Price: $5.00 per student (minimum payment of $100)
Four adult participants are complementary. $10 per additional adult chaperone. For more information and to register for the program, call the Conservancy at (212) 374-4100 ext 2 or register below.
- Consists of 2 parts:
- Before the tour of the Lower East Side, classroom teachers will be provided with pre-visit materials which will help the students prepare for their visit and enhance the experience.
- The onsite tour lasts approximately two hours.

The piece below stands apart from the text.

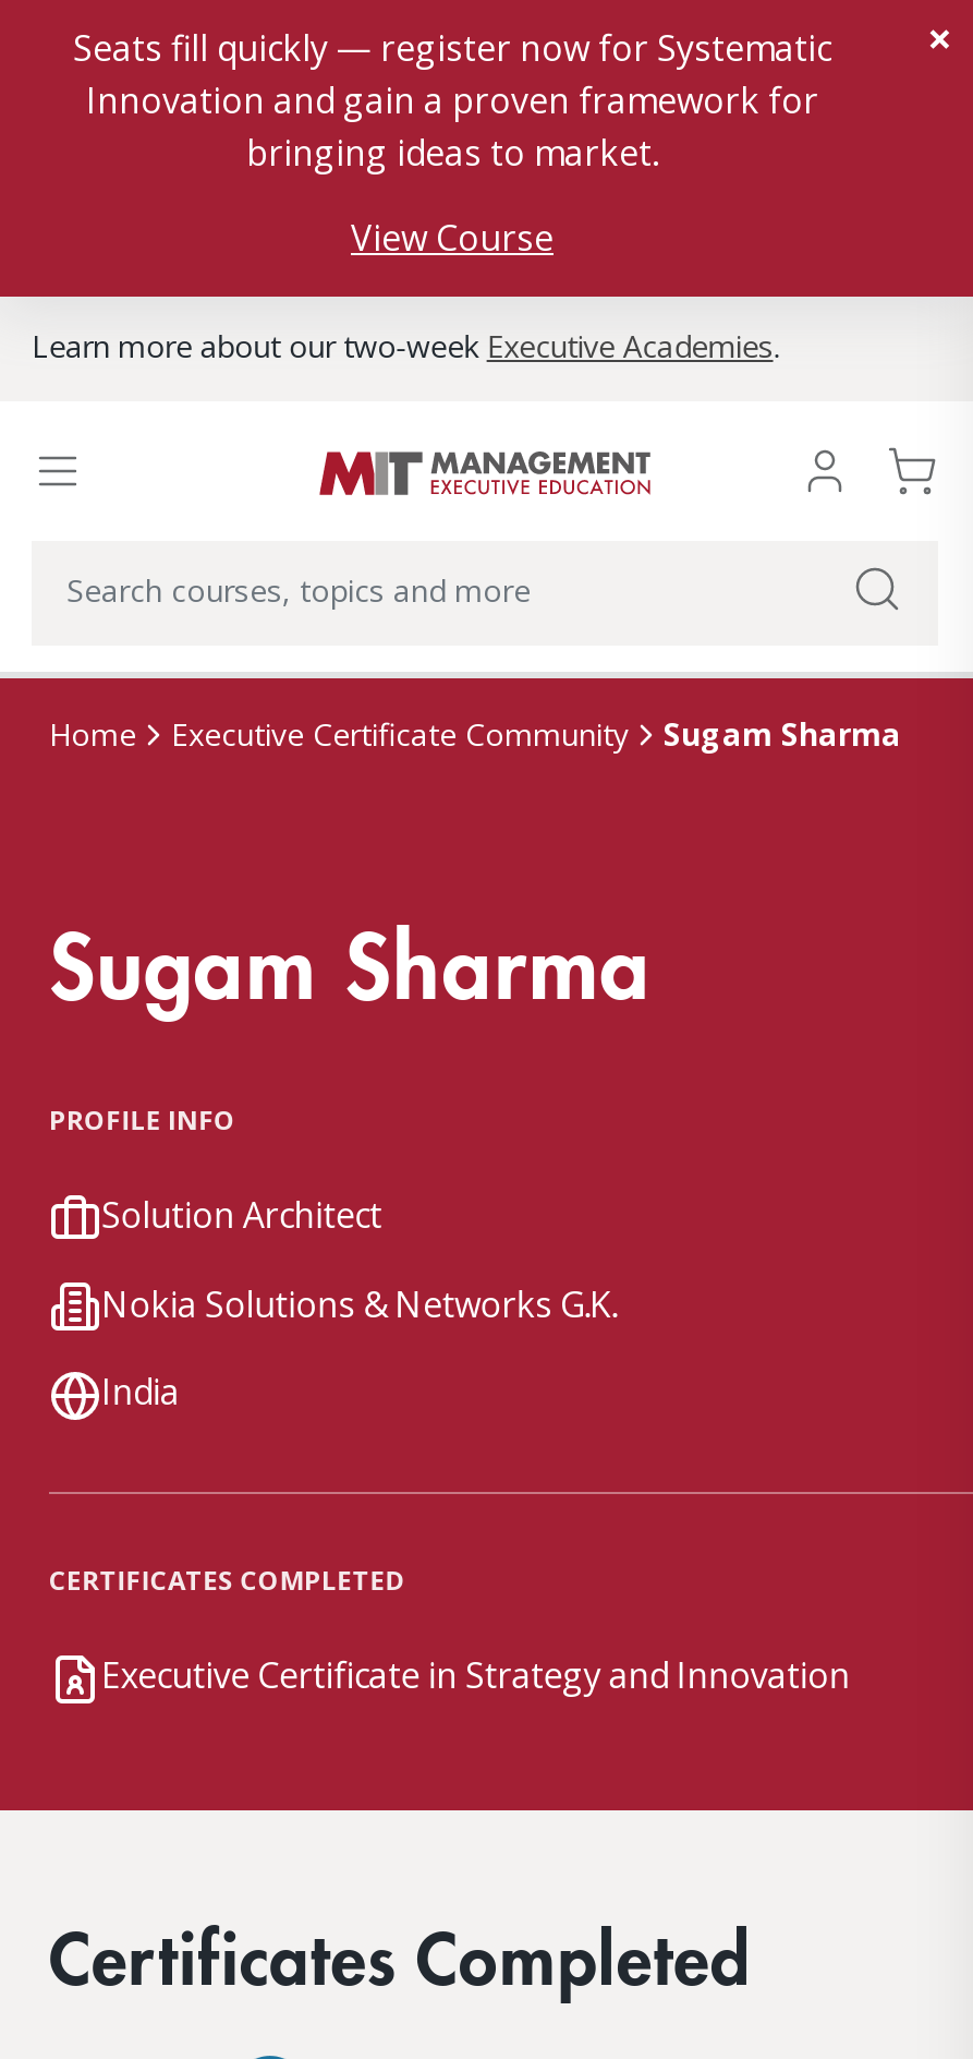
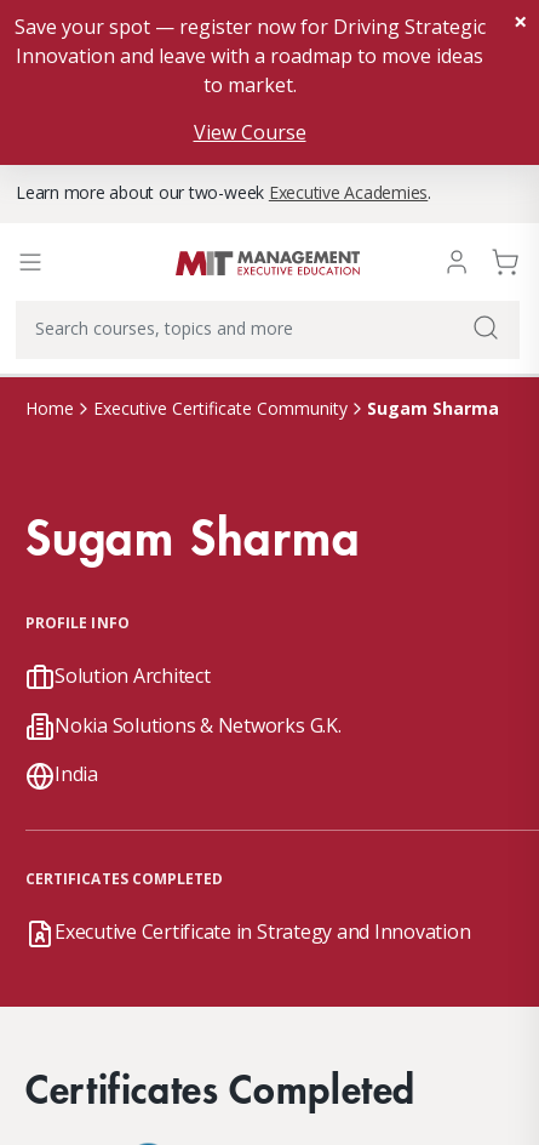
[73,24,831,177] Seats fill quickly — register now for Systematic | Innovation and gain a proven framework for | bringing ideas to market. -> [14,13,485,98] Save your spot — register now for Driving Strategic | Innovation and leave with a roadmap to move ideas | to market.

- Students will visit sites central to the daily life of Jewish children on the Lower East Side during the height of immigration.
- Uses maps, and other documents to complement onsite learning
- Provides educators and students with a unique teaching and learning opportunity.
The program was developed by two experienced educators: Rena Sichel Rosen and Joyce Mendelsohn. Rena has been teaching children and adults about architecture and neighborhood history since 2001. She earned an M.S. in Historic Preservation from Columbia University. Most recently, she developed an architecture and preservation education program that is used in Upper West Side public schools serving more than 1,000 students annually.
Joyce, a former New York City Public School teacher, is an acclaimed historian and author.